Competitive Edge SITE Centers competes mainly through location quality and tenant mix rather than through scale or technology. Its focus on grocery‑anchored centers in wealthy suburban areas gives it exposure to daily‑needs shopping and relatively stable household incomes, which tend to hold up better in weaker economies. These markets are hard to replicate because of zoning limits and scarce attractive land, creating natural barriers to new competitors. The curated mix of necessary services, national chains, and local tenants makes its centers harder to displace by e‑commerce alone. On the other hand, the company is now smaller and more concentrated, so performance is more sensitive to conditions in its chosen markets and to the health of a tighter group of key tenants.
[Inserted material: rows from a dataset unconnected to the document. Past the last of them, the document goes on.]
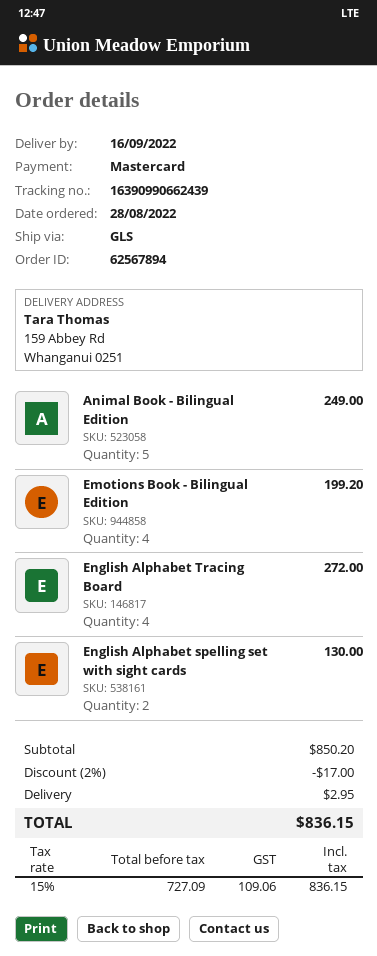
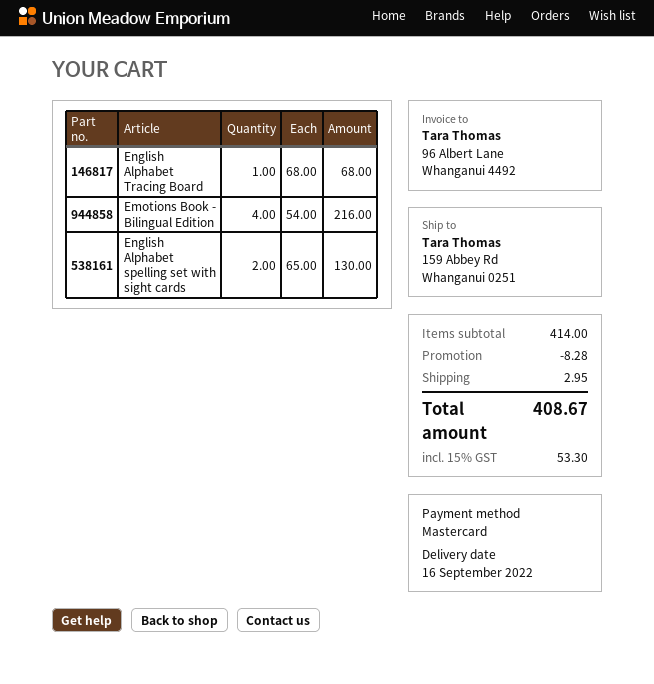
Animal Book - Bilingual Edition: 5 for 249.00 -> none
Emotions Book - Bilingual Edition: 4 for 199.20 -> 4 for 216.00
English Alphabet Tracing Board: 4 for 272.00 -> 1 for 68.00
subtotal: 850.20 -> 414.00
discount: 17.00 -> 8.28
tax: 15% = 109.06 -> 15% = 53.30
total: 836.15 -> 408.67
Rising interest rates and any broad weakness in brick‑and‑mortar retail remain ongoing competitive pressures.


Innovation and R&D

Innovation and R&D Innovation here is strategic rather than technological. The spin‑off of convenience properties into Curbline is a major move, creating a cleaner, more focused portfolio at SITE Centers while letting the spun‑off company pursue a different growth profile. Management also emphasizes sustainability upgrades—such as more efficient lighting, reflective roofs, solar, and EV charging—which can help with tenant demand and appeal to ESG‑minded investors, even if they are not unique to the sector. The partnership with an autonomous vehicle provider is an example of forward‑looking experimentation around how people access centers, showing a willingness to pilot new concepts. The company’s real “R&D” is in redevelopment and repositioning of centers and in exploring “last‑mile” and click‑and‑collect roles for its properties. Overall, it is moderately innovative for a retail REIT, using strategy, data, and selective tech partnerships more than in‑house technology development.


Summary

SITE Centers is in the middle of a major reshaping: it has sold assets, spun off a separate REIT, and narrowed its focus to high‑quality, open‑air shopping centers in affluent suburbs, especially those anchored by grocery stores and other daily‑needs retailers. The core business shows a track record of improving profitability and steady cash flows, but the latest figures are heavily influenced by one‑off gains from transactions and do not yet represent a settled, post‑spin earnings level. The balance sheet is now leaner and less leveraged, which reduces financial strain but leaves the company smaller and more concentrated. Strategically, its edge rests on strong locations, necessity‑based tenants, redevelopment skills, and some thoughtful sustainability and technology initiatives, rather than on sheer size. Key uncertainties center on how the streamlined portfolio performs over the next few years, how well management deploys capital after the reshaping, and how broader retail and interest‑rate conditions evolve.